Labeling visual data is expensive and time-consuming. Crowdsourcing systems promise to enable highly parallelizable annotations through the participation of monetarily or otherwise motivated workers, but even this approach has its limits. The solution: replace manual work with machine work. But how reliable are machine annotators? Sacrificing data quality for high throughput cannot be acceptable, especially in safety-critical applications such as autonomous driving. In this paper, we present a framework that enables quality checking of visual data at large scales without sacrificing the reliability of the results. We ask annotators simple questions with discrete answers, which can be highly automated using a convolutional neural network trained to predict crowd responses. Unlike the methods of previous work, which aim to directly predict soft labels to address human uncertainty, we use per-task posterior distributions over soft labels as our training objective, leveraging a Dirichlet prior for analytical accessibility. We demonstrate our approach on two challenging real-world automotive datasets, showing that our model can fully automate a significant portion of tasks, saving costs in the high double-digit percentage range. Our model reliably predicts human uncertainty, allowing for more accurate inspection and filtering of difficult examples. Additionally, we show that the posterior distributions over soft labels predicted by our model can be used as priors in further inference processes, reducing the need for numerous human labelers to approximate true soft labels accurately. This results in further cost reductions and more efficient use of human resources in the annotation process.
Paper Structure (32 sections, 13 equations, 12 figures, 5 tables)

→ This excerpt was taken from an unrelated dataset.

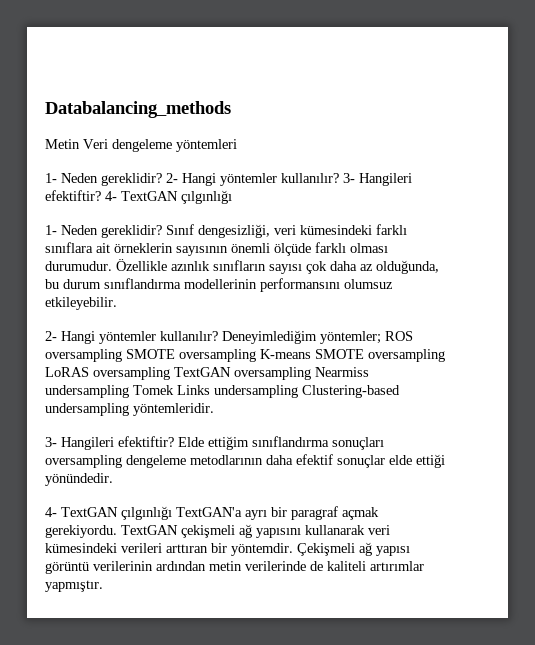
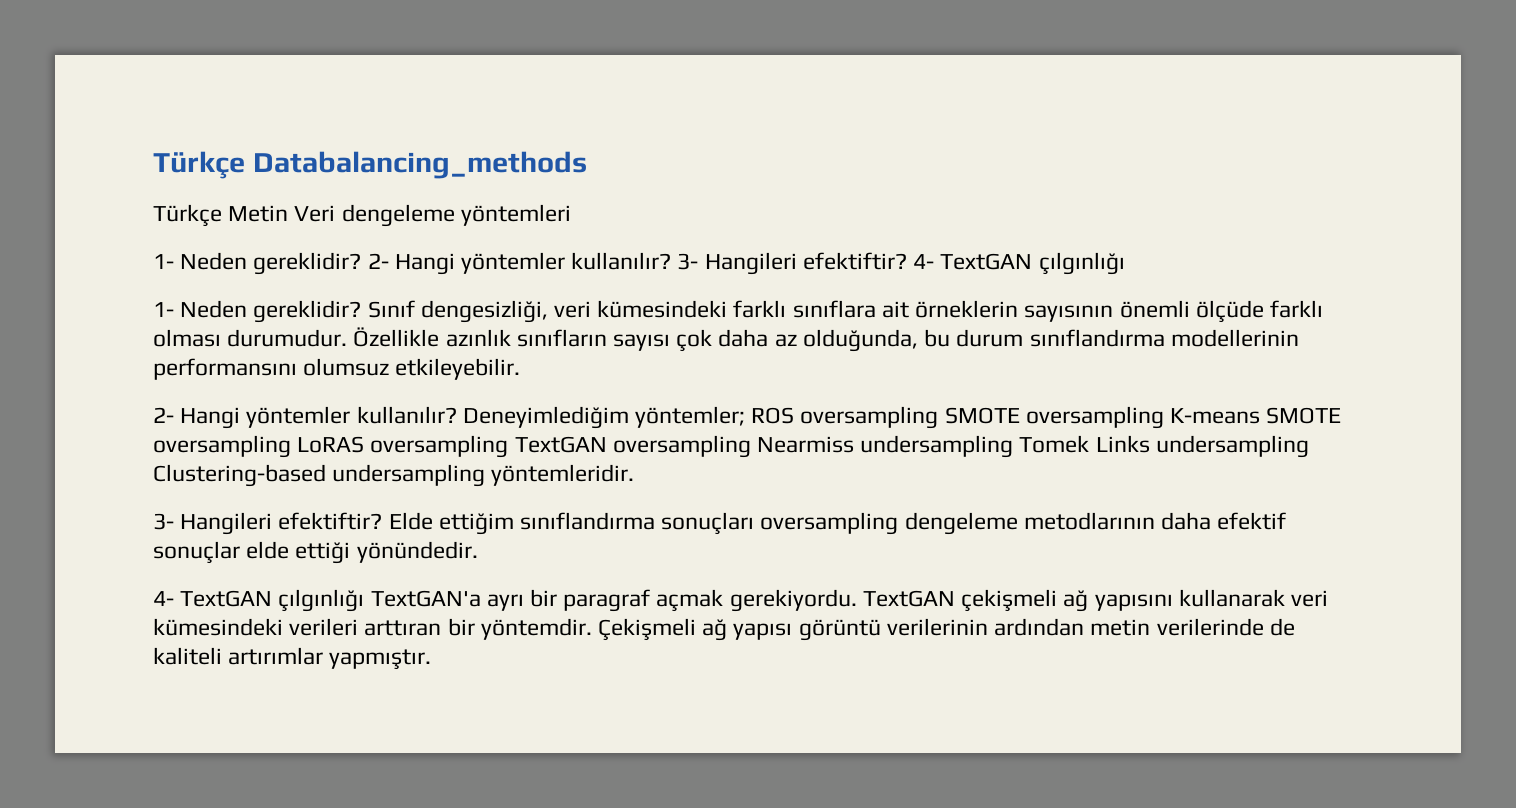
- Databalancing_methods
+ Türkçe Databalancing_methods
- Metin Veri dengeleme yöntemleri
+ Türkçe Metin Veri dengeleme yöntemleri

This paper contains 32 sections, 13 equations, 12 figures, 5 tables.

Figures (12)

  • Figure 1: A crowd of labelers tackles categorical annotation tasks by providing sets of discrete answers per object. Bayesian inference is then applied to determine posterior distributions over task parameters. We train a machine to predict these actual posteriors, which serve as priors for new tasks, reducing the need for extensive human input in reporting final task responses.
  • Figure 2: Overview of the process for generating new annotated data from a set of given unannotated image data. A model pre-trained on a small set of data sees unlabeled images for which it predicts the crowd response. If the confidence of the model prediction exceeds a certain threshold, the prediction can be used as ground truth and no further annotation is needed. Otherwise, the prediction is used as a prior distribution for further Bayesian updates.
  • Figure 3: Distribution of majority vote within each attribute of the Mapillary dataset, stratified by data split. The numbers above the bars indicate the absolute frequencies with which the majority answers were selected for the respective annotation questions. For most of the datasets considered, the distribution of responses is highly non-uniform, i.e. majority responses typically fall into a few categories, while others are strongly underrepresented.
  • Figure 4: Example predictions of the Dirichlet model for all six attributes of one object of the Mapillary test dataset (top left). As a visualization of the predicted Dirichlet distributions, we show soft bar charts that represent repeatedly sampled realizations of possible response vectors.
  • Figure 5: Automation-correctness curve for the ECP/human-being test dataset. Shown is a comparison of the hard label model (blue) and the proposed Dirichlet model (red). The shaded areas indicate approximate $95\%$ confidence intervals calculated from the sample quantiles over $B=1024$ bootstrap samples. The curve is used for out of sample predictions of how correct the auto-annotation model is when a certain level of automation is selected. Each point on the curve corresponds to a threshold parameter on the model confidence. The choice of threshold determines how many of the automatically annotated instances we trust and which part of the data should be evaluated by human annotators.